> _Activity_
Each line from the line that includes "las placas madre" through the end of the material below must be transcribed exactly, with no other lines.

[[ Source material open ]]

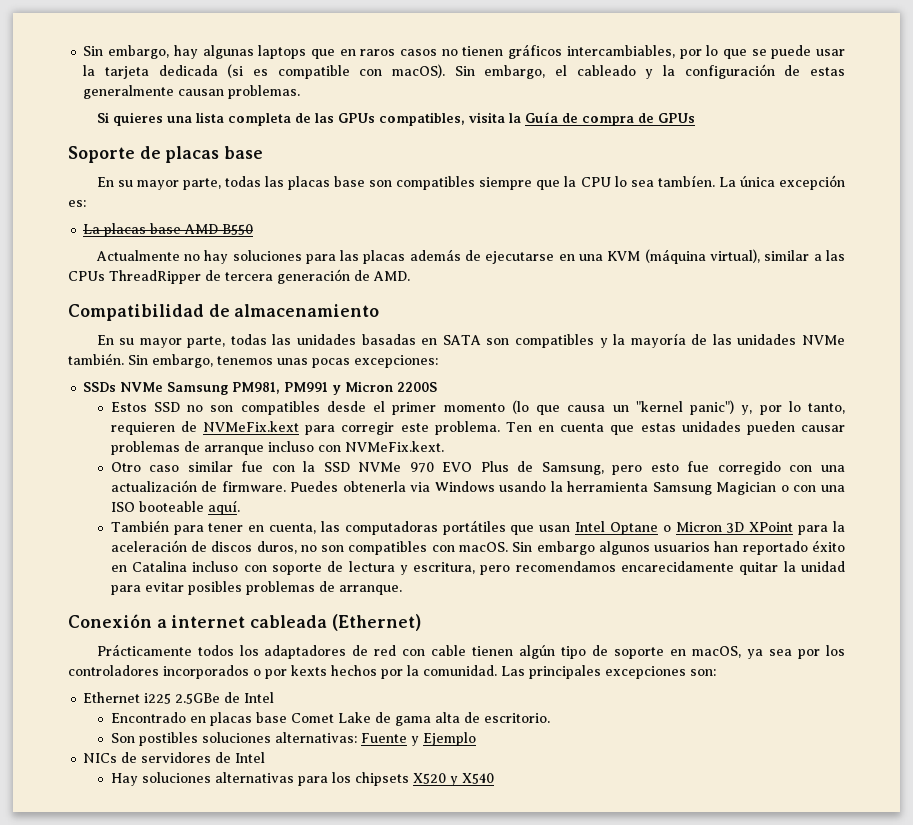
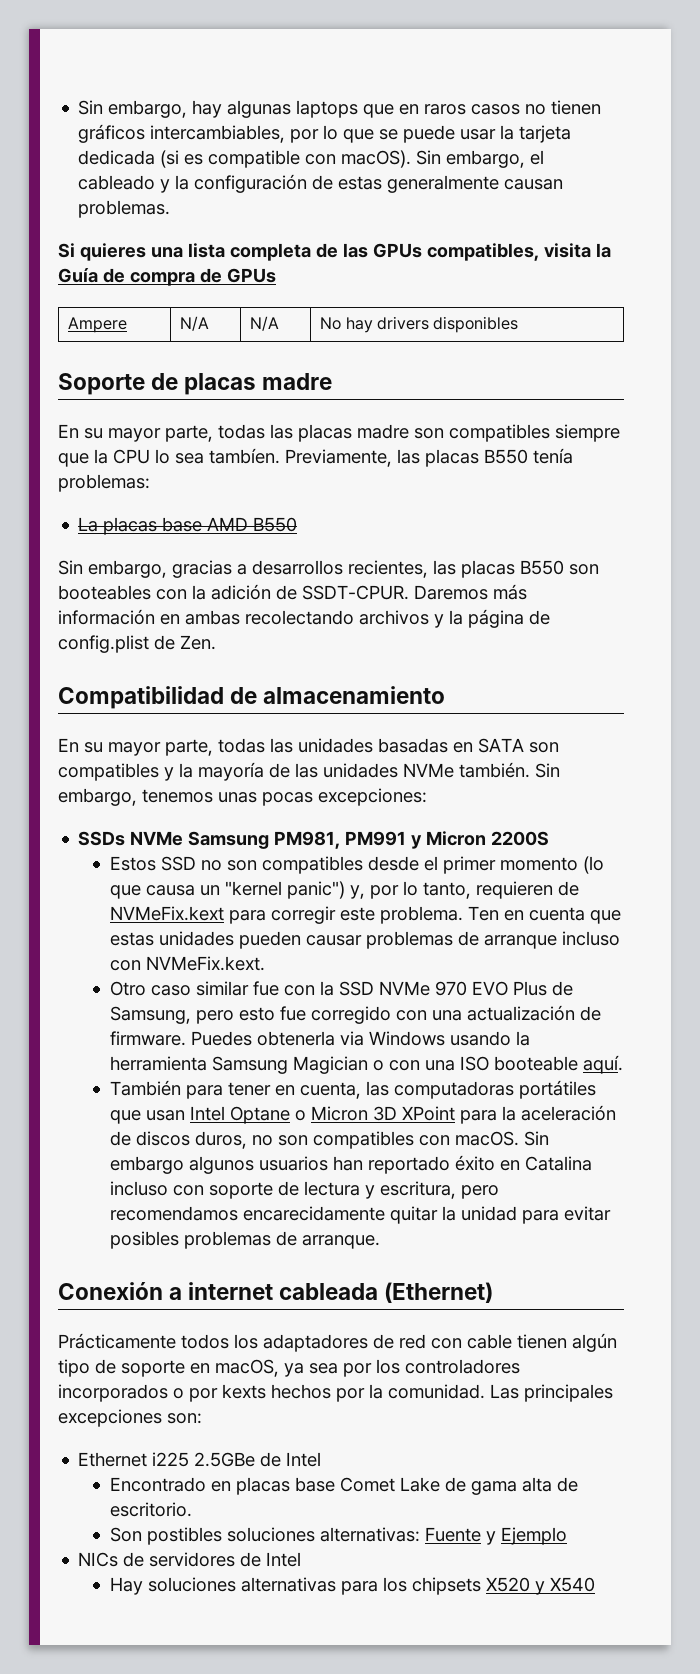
+ Ampere | N/A | N/A | No hay drivers disponibles
- Soporte de placas base
+ Soporte de placas madre
- En su mayor parte, todas las placas base son compatibles siempre que la CPU lo sea tambíen.
+ En su mayor parte, todas las placas madre son compatibles siempre que la CPU lo sea tambíen.
- La única excepción es:
+ Previamente, las placas B550 tenía problemas:
- Actualmente no hay soluciones para las placas además de ejecutarse en una KVM (máquina virtual), similar a las CPUs ThreadRipper de tercera generación de AMD.
+ Sin embargo, gracias a desarrollos recientes, las placas B550 son booteables con la adición de SSDT-CPUR. Daremos más información en ambas recolectando archivos y la página de config.plist de Zen.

[[ Source material closed ]]

> _Solution to the problem_
+ En su mayor parte, todas las placas madre son compatibles siempre que la CPU lo sea tambíen.
- La única excepción es:
+ Previamente, las placas B550 tenía problemas:
- Actualmente no hay soluciones para las placas además de ejecutarse en una KVM (máquina virtual), similar a las CPUs ThreadRipper de tercera generación de AMD.
+ Sin embargo, gracias a desarrollos recientes, las placas B550 son booteables con la adición de SSDT-CPUR. Daremos más información en ambas recolectando archivos y la página de config.plist de Zen.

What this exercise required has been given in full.